# Investment properties



## blkflm6888 (Dec 18, 2016)

Hello, Im 28 looking at purchasing a investment property in phuket maybe jomtien (last resort). Reason for purchase is build passive streams. I understand overseas rentals are lucky to get 3-5% ROI. I know I will live as an expat one day. Looking for advice, recommendations, lessons learned, or anything you have on the subject, thank-you.

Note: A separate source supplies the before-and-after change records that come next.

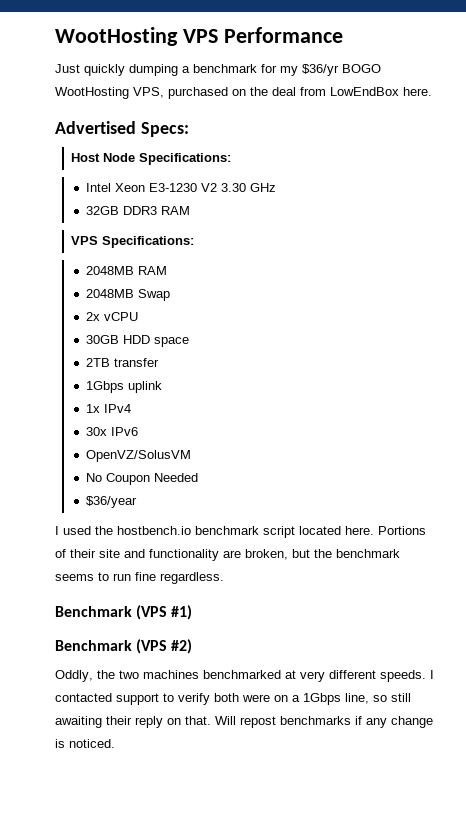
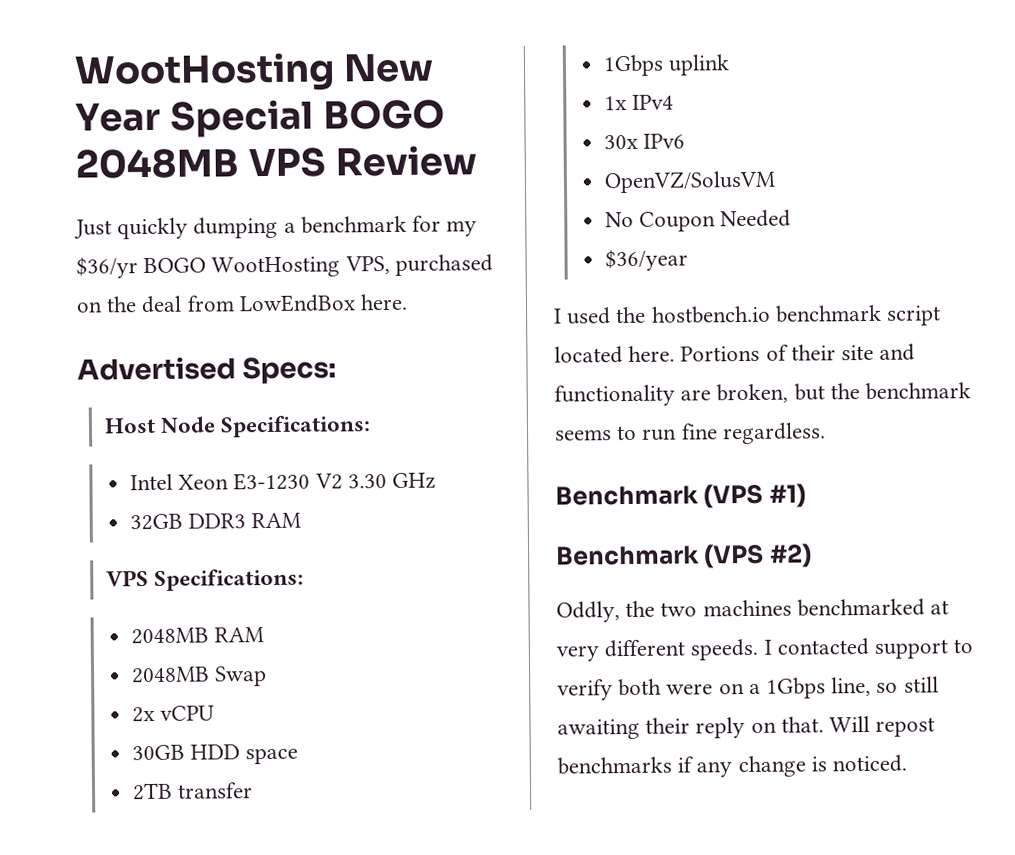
[55,27,343,46] WootHosting VPS Performance -> [74,52,434,93] [75,99,445,138] [75,145,477,179] WootHosting New Year Special BOGO 2048MB VPS Review

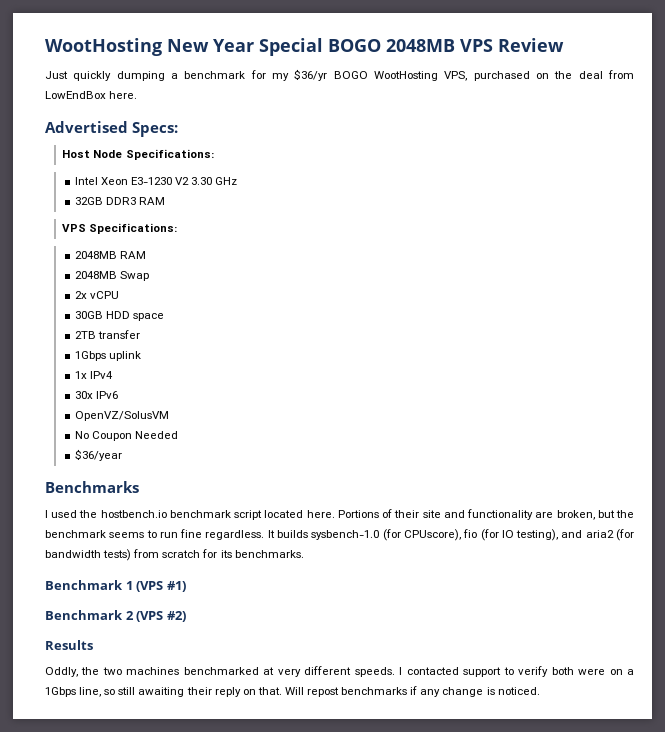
(688, 260) none -> [45,481,139,493] // Benchmarks
[555,485,699,506] // Benchmark -> [267,529,634,541] [45,549,304,561] [45,580,133,590] It builds sysbench-1.0 (for CPUscore), fio (for IO testing), and aria2 (for bandwidth tests) from scratch for its benchmarks. // Benchmark 1
(700, 555) none -> [125,611,134,620] 2
(812, 555) none -> [45,640,93,650] // Results

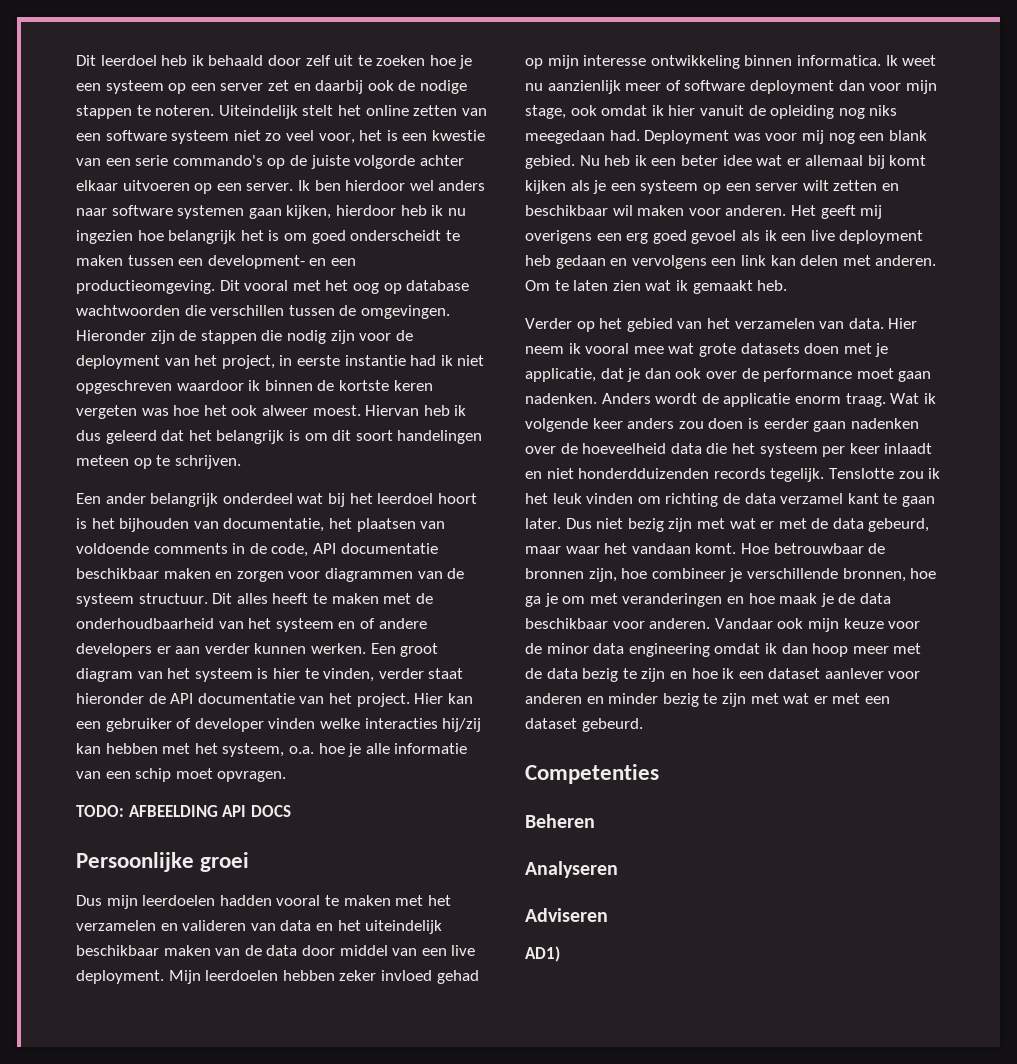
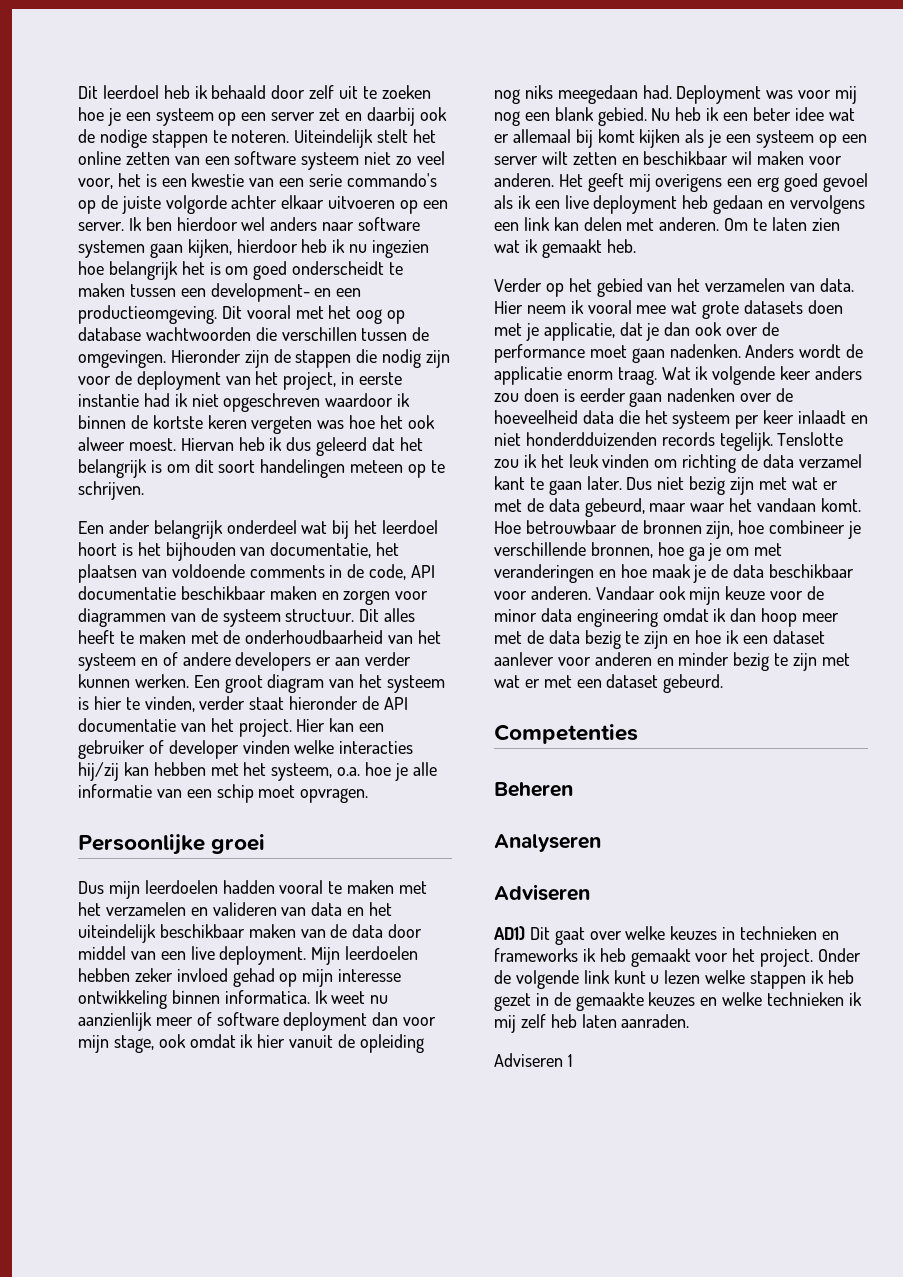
[76,805,291,817] // TODO: AFBEELDING API DOCS -> (369, 795) none
(560, 954) none -> [529,926,839,945] [494,948,862,967] [494,970,854,989] [494,992,862,1011] [494,1014,690,1033] [494,1053,572,1067] Dit gaat over welke keuzes in technieken en frameworks ik heb gemaakt voor het project. Onder de volgende link kunt u lezen welke stappen ik heb gezet in de gemaakte keuzes en welke technieken ik mij zelf heb laten aanraden. // Adviseren 1

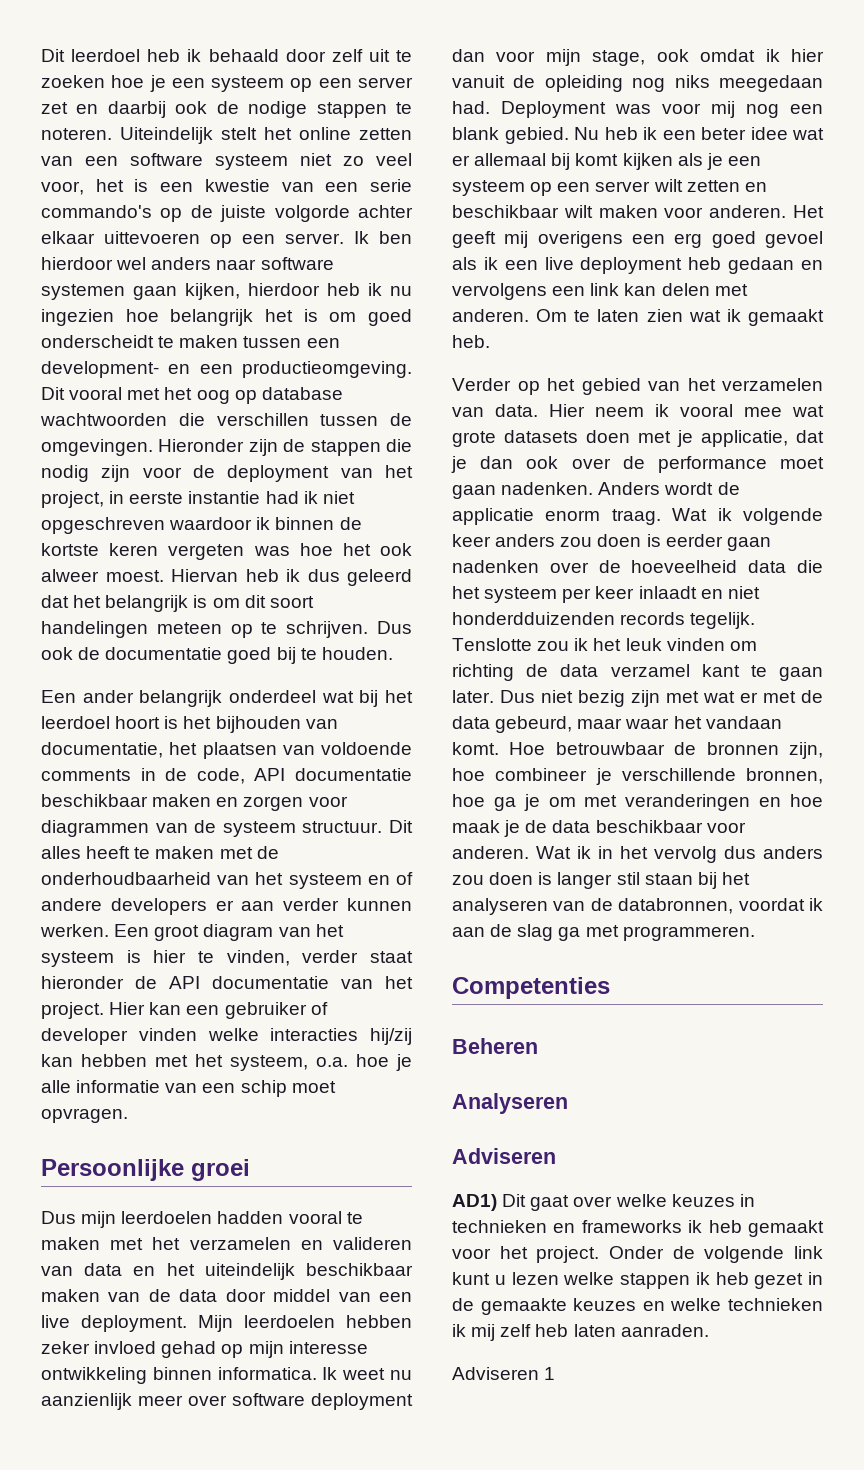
[328,196,396,209] uitvoeren -> [104,231,200,244] uittevoeren
(144, 490) none -> [377,621,413,634] [41,647,393,664] Dus ook de documentatie goed bij te houden.
[196,1012,212,1026] of -> [188,1395,227,1406] over
[732,151,753,165] wil -> [563,205,593,218] wilt
[595,586,825,605] [494,608,840,627] [494,630,825,649] [494,652,850,671] [494,674,724,693] Vandaar ook mijn keuze voor de minor data engineering omdat ik dan hoop meer met de data bezig te zijn en hoe ik een dataset aanlever voor anderen en minder bezig te zijn met wat er met een dataset gebeurd. -> [536,846,823,863] [452,872,750,889] [452,898,823,915] [452,924,755,941] Wat ik in het vervolg dus anders zou doen is langer stil staan bij het analyseren van de databronnen, voordat ik aan de slag ga met programmeren.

Sent from my SCV32 using Tapatalk


----------



## Martinsyam (Jul 28, 2016)

If you are buying anything off plan , then don't , too many traps to fall into , not unless you are an expert !! , Main thing about investment property, is buy cheap, never pay full price , wait for the right deal to come , there's always someone in trouble, that has to sell lower than market price. Now that's just the start , location ! Maintenance fee per month, cleaners fee per month , advertising fee per month , who do you want , holiday people , more income , or 1 year rent , lower income . Please don't give you property to an agency as you will always get ripped off , believe me. So investment property you have to do it yourself , keep your finger on the pulse and it does pay off , hope this helps


----------



## blkflm6888 (Dec 18, 2016)

Great advice. I read all the horror stories on off plan. Is the pre-construction and off plan the same I noticed alot of interchangeable articles? Any suggestions on where to keep my eye on the market?

Sent from my SCV32 using Tapatalk


----------